【声明】石破政権の「戦争国家づくり」を許さず、核兵器禁止条約に参加する政府の実現を
24.10.15 非核の政府を求める会常任世話人会
第50回総選挙が本日公示され、27日投開票でのたたかいが始まりました。
公示直前の11日、長年にわたって核兵器の廃絶を訴えてきた日本原水爆被害者団体協議会(日本被団協)がノーベル平和賞の受賞者に決まりました。核兵器廃絶、日本の核戦場化阻止のために「非核の政府」実現をめざす当会は、被爆者のみなさんの多年のご努力に敬意を表し、日本被団協の受賞を心から喜ぶとともに、〝核兵器のない世界〟の一日も早い実現に向けた決意を新たにするものです。

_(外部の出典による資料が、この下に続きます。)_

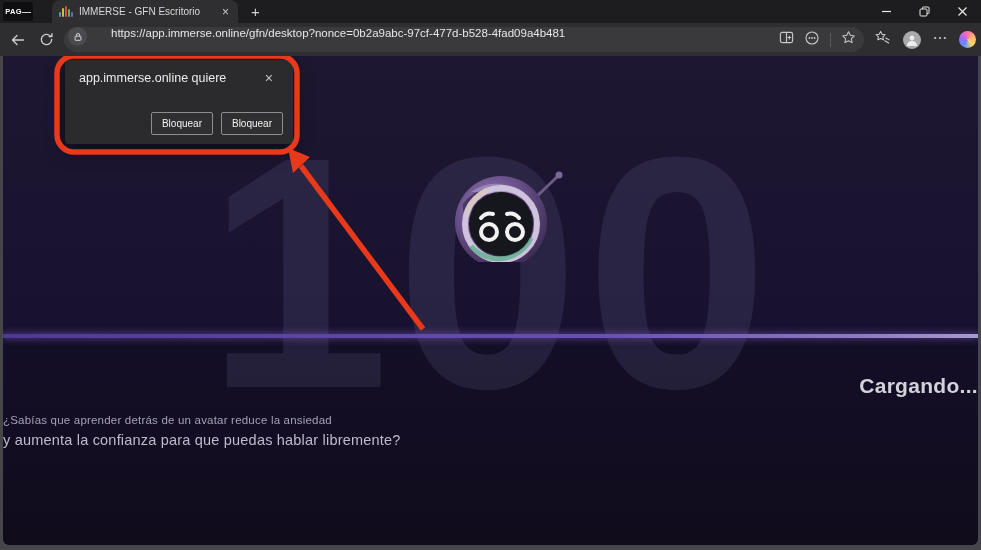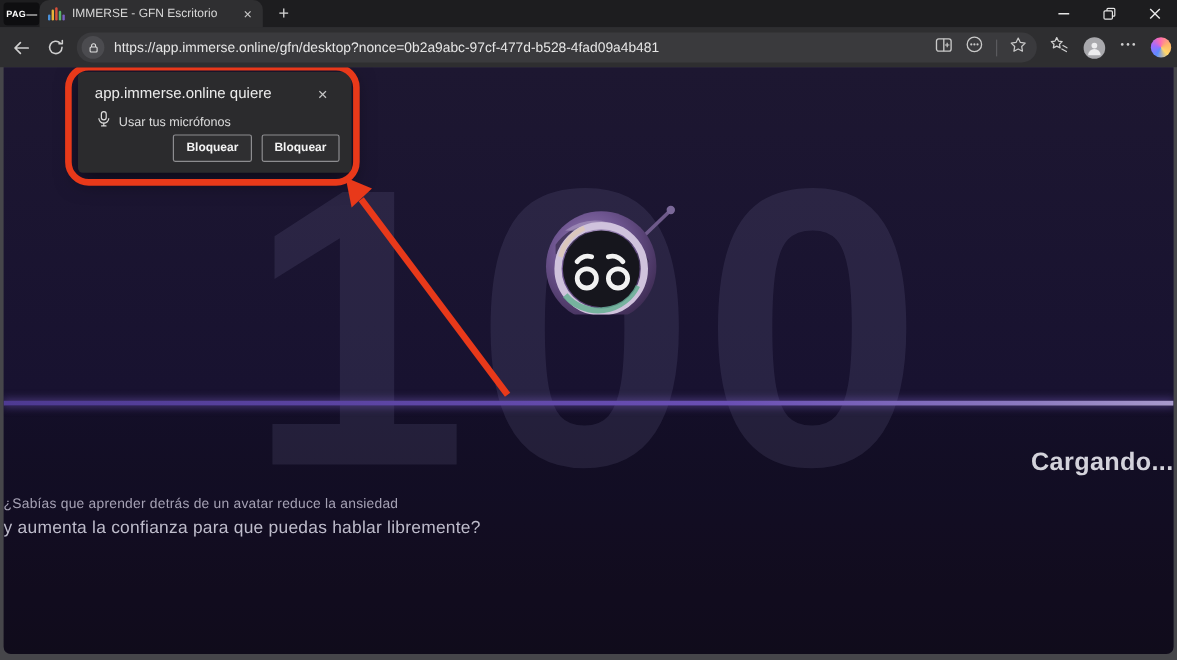--- a/index.html
+++ b/index.html
@@ -10,7 +10,7 @@
   .tabstrip { position:absolute; top:0; left:0; right:0; height:23px; background:#1d1d1f; display:flex; align-items:center; }
   .ws-badge { margin-left:3px; width:30px; height:19px; background:#0e0e10; color:#fff; font-size:7.5px; font-weight:bold; display:flex; align-items:center; justify-content:center; border-radius:3px; letter-spacing:.3px; flex-direction:row; }
   .ws-badge i { display:block; width:9px; height:1px; background:#cfcfcf; margin-top:1px; }
-  .tab { margin-left:0; width:186px; height:23px; background:#2f2f31; border-radius:8px 8px 0 0; display:flex; align-items:center; padding:0 7px; gap:6px; }
+  .tab { margin-left:19px; width:186px; height:23px; background:#2f2f31; border-radius:8px 8px 0 0; display:flex; align-items:center; padding:0 7px; gap:6px; }
   .favicon { display:flex; align-items:flex-end; gap:1px; height:11px; }
   .favicon i { width:2px; border-radius:1px; display:block; }
   .tab-title { flex:1; font-size:10px; color:#d8d8d8; white-space:nowrap; overflow:hidden; text-overflow:ellipsis; }

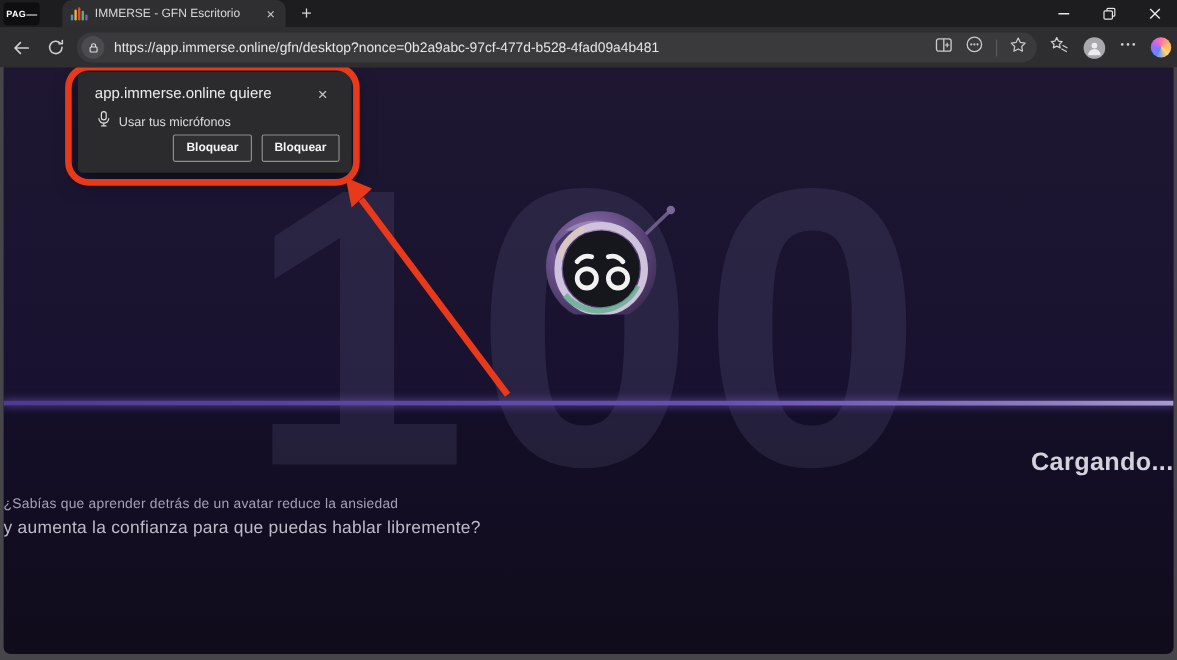--- a/index.html
+++ b/index.html
@@ -24,7 +24,7 @@
   
   .toolbar { position:absolute; top:23px; left:0; right:0; height:33px; background:#2e2e30; display:flex; align-items:center; }
   .nav-ic { width:28px; display:flex; justify-content:center; align-items:center; color:#cfcfcf; }
-  .urlbar { position:relative; margin-left:4px; width:800px; height:25px; background:#3a3a3d; border-radius:13px; display:flex; align-items:center; padding:0 8px 0 4px; gap:8px; }
+  .urlbar { position:relative; margin-left:4px; width:800px; height:25px; background:#3a3a3d; border-radius:13px; display:flex; padding:0 8px 0 4px; gap:24px; }
   .lock-chip { width:19px; height:19px; border-radius:50%; background:#4b4b4f; display:flex; align-items:center; justify-content:center; }
   .url-text { flex:1; font-size:11.5px; color:#e6e6e6; white-space:nowrap; overflow:hidden; }
   .pill-icons { display:flex; align-items:center; gap:10px; color:#c9c9c9; }

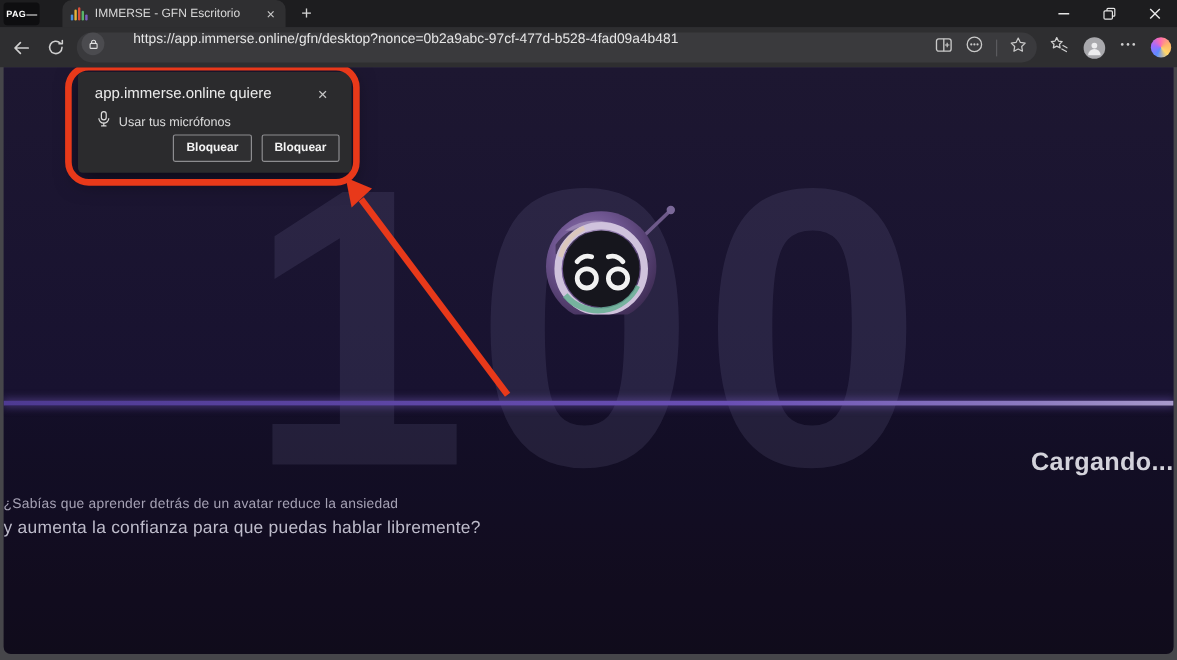--- a/index.html
+++ b/index.html
@@ -203,16 +203,6 @@
         <span class="perm-title">app.immerse.online quiere</span>
         <button class="perm-close">×</button>
       </div>
-      <div class="perm-row">
-        <span>
-          <svg width="11" height="14" viewBox="0 0 12 15" fill="none">
-              <rect x="3.8" y="1" width="4.4" height="7.5" rx="2.2" stroke="#dcdcdc" stroke-width="1.1"></rect>
-              <path d="M1.5 7a4.5 4.5 0 0 0 9 0" stroke="#dcdcdc" stroke-width="1.1"></path>
-              <path d="M6 11.5V14M4 14h4" stroke="#dcdcdc" stroke-width="1.1" stroke-linecap="round"></path>
-            </svg>
-        </span>
-        <span class="perm-req">Usar tus micrófonos</span>
-      </div>
       <div class="perm-btns">
         <button class="perm-btn">Bloquear</button>
         <button class="perm-btn">Bloquear</button>

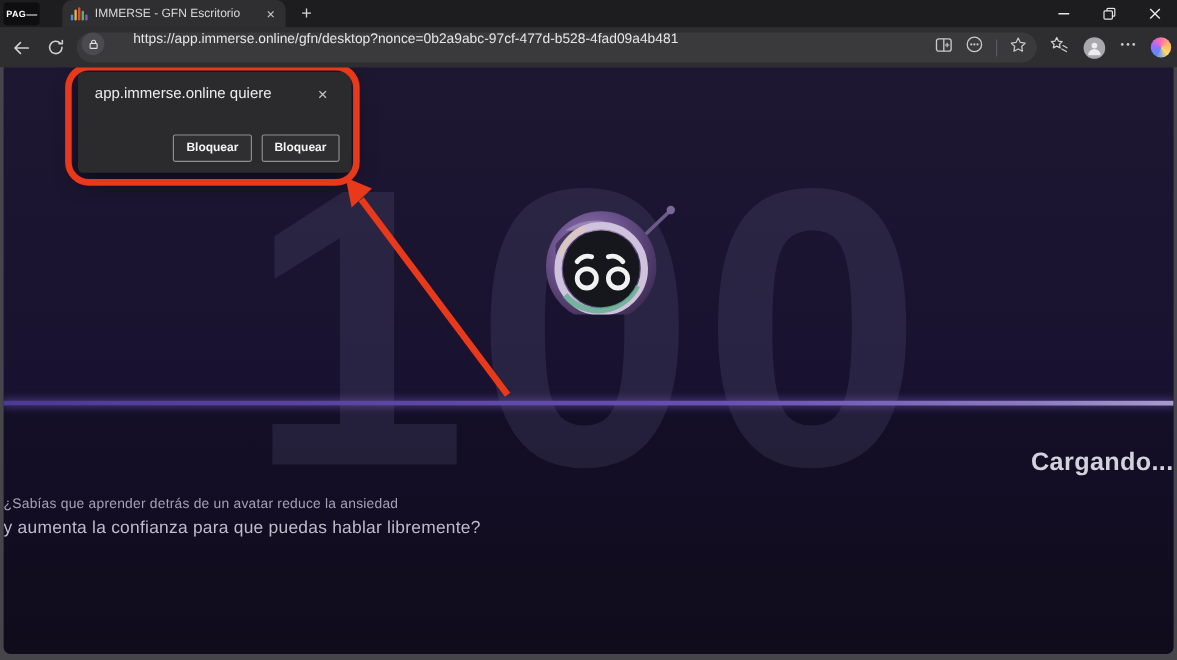--- a/index.html
+++ b/index.html
@@ -57,7 +57,7 @@
   .perm-row { display:flex; align-items:center; gap:7px; padding:7px 0 0 16px; }
   .perm-req { font-size:10.5px; color:#dcdcdc; }
   .perm-btns { position:absolute; right:10px; bottom:9px; display:flex; gap:8px; }
-  .perm-btn { background:#2f2f31; border:1px solid #8d8d90; border-radius:2px; color:#f2f2f2; font-size:10px; font-weight:bold; padding:5px 10px; cursor:pointer; font-family:inherit; }
+  .perm-btn { background:#2f2f31; border:1px solid #8d8d90; border-radius:2px; color:#f2f2f2; font-size:10px; font-weight:normal; padding:5px 10px; cursor:pointer; font-family:inherit; }
 
   .anno { position:absolute; inset:0; pointer-events:none; }
 </style>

日本被団協の受賞によって、核兵器廃絶の課題が総選挙の争点に急浮上しています。日本被団協は、受賞の記者会見で石破茂首相の「核共有」論を「論外、怒り心頭」と厳しく批判しました。唯一の戦争被爆国の政府に求められるのは、核兵器の使用を前提にした「核抑止」政策依存ではなく、核兵器禁止条約に署名・批准して核兵器廃絶に向けたイニシアティブを発揮することです。当会は、国民のみなさんが主権者として、被爆者の願いに心を寄せ、核兵器禁止条約に参加する政府実現の展望を切り開くため、選挙権を存分に行使されるよう心から呼びかけるものです。

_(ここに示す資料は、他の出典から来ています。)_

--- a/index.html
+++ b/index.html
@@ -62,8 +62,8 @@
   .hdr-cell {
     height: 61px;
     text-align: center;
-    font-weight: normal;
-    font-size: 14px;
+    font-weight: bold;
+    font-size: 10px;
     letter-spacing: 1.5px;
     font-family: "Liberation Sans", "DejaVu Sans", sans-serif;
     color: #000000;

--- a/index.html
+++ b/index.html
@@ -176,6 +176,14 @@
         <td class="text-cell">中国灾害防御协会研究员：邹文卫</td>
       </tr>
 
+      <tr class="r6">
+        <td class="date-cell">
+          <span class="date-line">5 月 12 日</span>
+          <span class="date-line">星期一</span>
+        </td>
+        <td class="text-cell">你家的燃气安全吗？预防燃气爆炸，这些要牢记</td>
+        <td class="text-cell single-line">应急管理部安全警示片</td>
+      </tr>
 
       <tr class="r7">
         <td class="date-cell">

石破首相は、米保守系シンクタンク「ハドソン研究所」への寄稿(9月27日付)で、「日米同盟を米英並みに引き上げることが私の使命だ」として、「アジア版NATO(北大西洋条約機構)」の創設など大軍拡の推進を表明し、中国・ロシア・北朝鮮に対抗するために米軍の核兵器を「共有」すべき、などと主張しています。タカ派色の強い石破氏の姿勢を浮き彫りにするもので、「核兵器のない世界」の流れに逆行するばかりか、唯一の戦争被爆国日本がアジア全域での核軍拡競争を呼びかける異常事態です。

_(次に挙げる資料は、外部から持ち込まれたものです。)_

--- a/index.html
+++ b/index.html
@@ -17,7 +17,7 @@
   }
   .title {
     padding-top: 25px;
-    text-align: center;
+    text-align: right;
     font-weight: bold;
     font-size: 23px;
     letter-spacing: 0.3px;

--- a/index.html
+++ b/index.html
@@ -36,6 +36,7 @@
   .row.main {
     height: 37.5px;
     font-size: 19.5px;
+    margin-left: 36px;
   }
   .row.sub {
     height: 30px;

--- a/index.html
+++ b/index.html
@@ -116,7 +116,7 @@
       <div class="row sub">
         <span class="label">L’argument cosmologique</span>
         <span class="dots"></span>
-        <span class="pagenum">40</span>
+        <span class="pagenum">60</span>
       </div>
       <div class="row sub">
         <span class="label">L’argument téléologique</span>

同時に、石破首相が所信表明で「首相在任中の改憲発議を期待する」と表明したことは重大です。岸田文雄前首相の「9条への自衛隊の明記」と「緊急事態時の政府の政令制定権の導入」の構想を引き継ぎ、「戦争国家づくり」を加速させるもので、断じて許すわけにはいきません。
そもそも石破首相に政権を担う資格があるのかも、厳しく問われなければなりません。石破首相は、先の自民党総裁選で「本当のやりとりは予算委員会だ」と述べながら、数日後には予算委員会の開催を拒み、「国民の納得と共感を得る政治」を強調した所信表明でも金融所得課税の強化や選択的夫婦別姓導入などの主張は姿を消しました。まさに〝手のひら返し内閣〟〝虚偽内閣〟と言うべき有様です。これでは、石破首相の公約は信用することができず、政治への国民の不信はますます強まるばかりです。
自民党政治を終わりにするためにも市民と野党の共闘が重要です。「安保法制の廃止」を堅持した市民と野党の共闘を再構築・発展させるため、今度の総選挙で市民と野党の共闘をぶれずに追求する政党、候補者を私たち市民の力で国会に送り出そうではありませんか。
今こそ〝石破政権の「戦争国家づくり」を許さず、核兵器禁止条約に参加する政府の実現を〟の声と行動を全国津々浦々で大きく巻き起こし、私たちの要求が実現する政治を勝ち取ろうではありませんか。